What I have been seeing and hearing around college sports today is dismaying at best. High school students are being tracked and ranked as early as grade 9. The choice of college of some highly ranked players (yes we are ranking 17 year olds) becomes a nationally televised event with coverage by ESPN as well as local television and radio stations. Mind you, this is the college choice of a high school student who has not yet graduated from high school and still might be looking for a date to the senior prom.
Then, as soon as they enroll in college, before they play a college game, we hear how they are sized up, labeled and ranked for the next year’s NBA draft … Yes NBA and they have yet to play one college game. Let’s remember that less than 2 percent (2 in 100) high school athletes go on to play college sports on any level — that is junior college, Division 3, Division 2 or Division 1. The percentage of college athletes who go on to play professionally is well under 1 percent. By percentage, it is much easier to become a brain surgeon in the U.S. than it is to get a spot on the roster of an NBA team.
Now we are hearing about football players who do not want to play in bowl games or basketball players who do not want to play post season tournaments because they might get injured and hurt their chances to enter the professional ranks. I think they had the same chance of injury in every game they played, but who am I to judge?
We are also experiencing the proliferation of OADs — one and done players. Those are college basketball players who go to school for approximately six months. They begin classes in August or September, they stop attending classes at the end of November and leave the school when their team is eliminated from the NCAA tournament never to return because they are off to the NBA. Many of these OADs end up in the D league or G league or whatever it is being called now, which is the NBA version of intramurals but that is a topic for another day.
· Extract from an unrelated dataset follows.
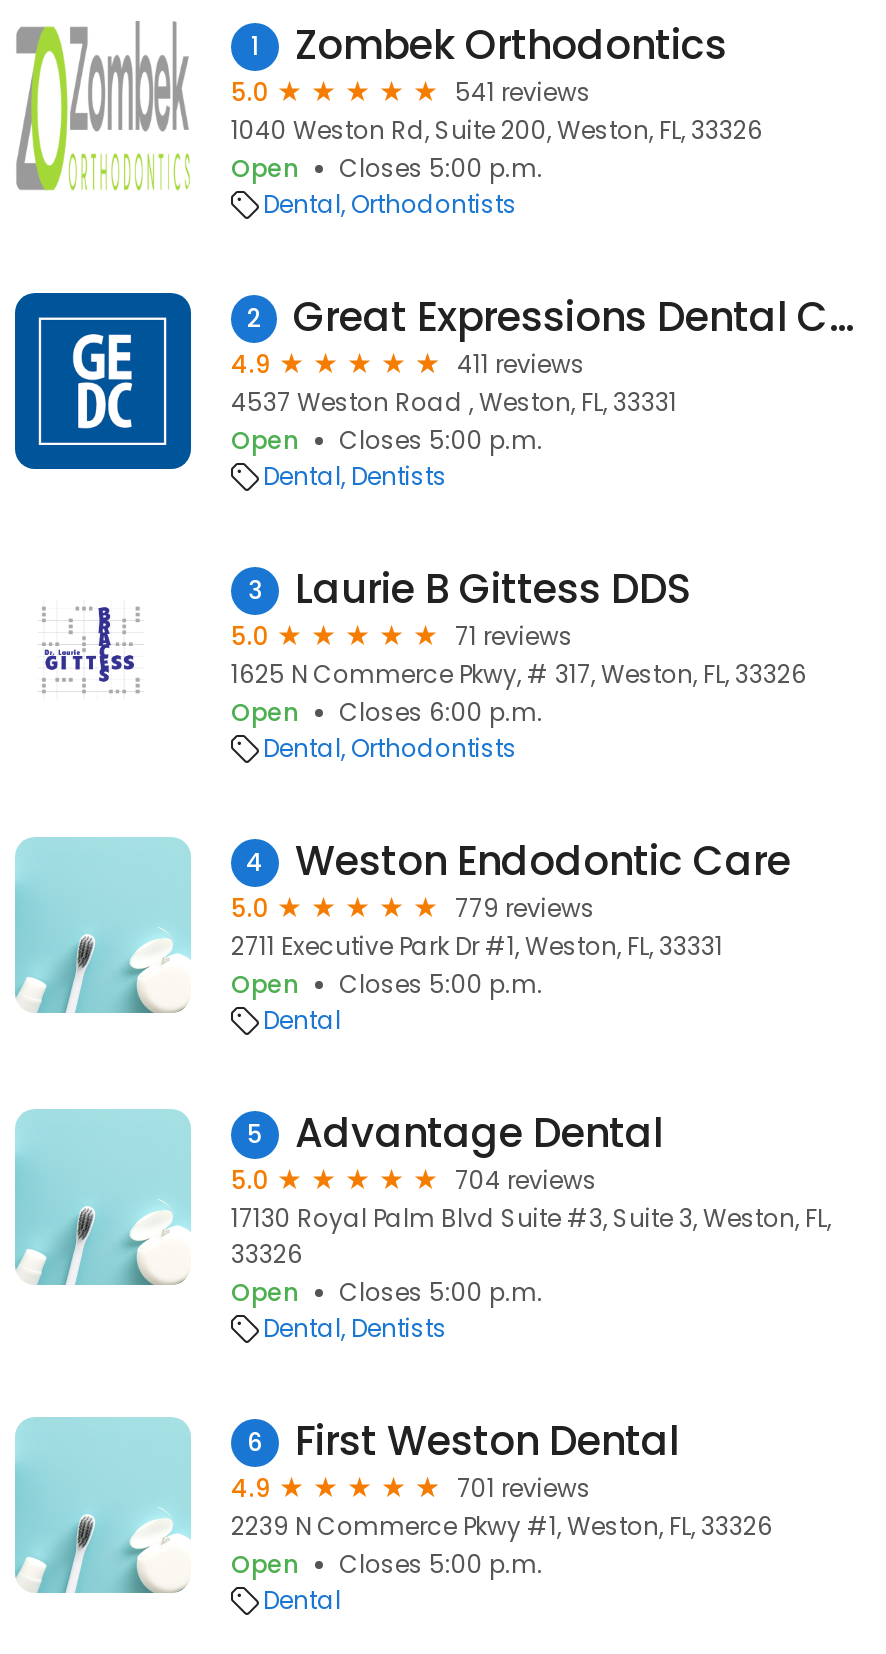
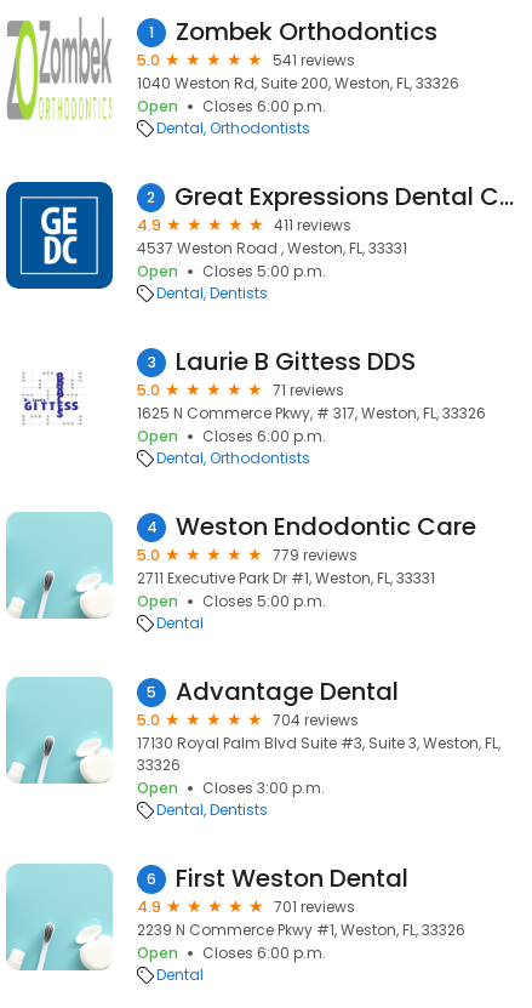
[231,151,543,185] Open Closes 5:00 p.m. -> [137,96,326,116] Open Closes 6:00 p.m.
[231,1275,543,1309] Open Closes 5:00 p.m. -> [137,778,325,798] Open Closes 3:00 p.m.
[231,1547,543,1581] Open Closes 5:00 p.m. -> [137,942,326,963] Open Closes 6:00 p.m.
We also hear about paying players because everyone is making money except the poor kids on the field or court. Let’s take a closer look at that. Most college athletic programs do not make a profit. They take in a lot of money and they spend a lot of money and at the end of the day they run in the red. At one time the model was that an athlete who attended college on an athletic scholarship was being paid (in kind) with free tuition, room and board, books, etc. all of which led to a college degree. There are some now who think these players should be given a salary for playing before they leave college after six months or so.
I say no.
The model needs to be changed. Major League Baseball has a pretty good rule. If a player is great coming out of high school, he can drafted around the time of graduation from high school. He is then sent to the minor leagues for a number of years. He is paid for his time. He may or may not make it to the major leagues. MLB also has a plan of entry for student athletes who are not drafted right out of high school. If they go to college, they are not eligible for the MLB draft for three years. The players have the choice.
I would expand upon this model and use it for all sports. However instead of three years in college, I would up it to a minimum of four. (Right now the NCAA allows a student athlete to play four years of college sports over a period of five years.)
I would adjust the MLB rule for all sports in the following manner:
• A player can be drafted into a professional contract right out of school.
• A player who chooses to go to college is not eligible for professional sports for four years after entering college.
We also need to remember that these athletes are enrolling in academic programs and they are taking spots from other students who are being rejected by the colleges in question.
Bottom line is college athletics at one time were sports played by college students. All too often now, college programs are becoming minor leagues for professional organizations who are more than happy to let that happen because it saves them money and that is what they are all about.
We shall see where it all goes in the next few years.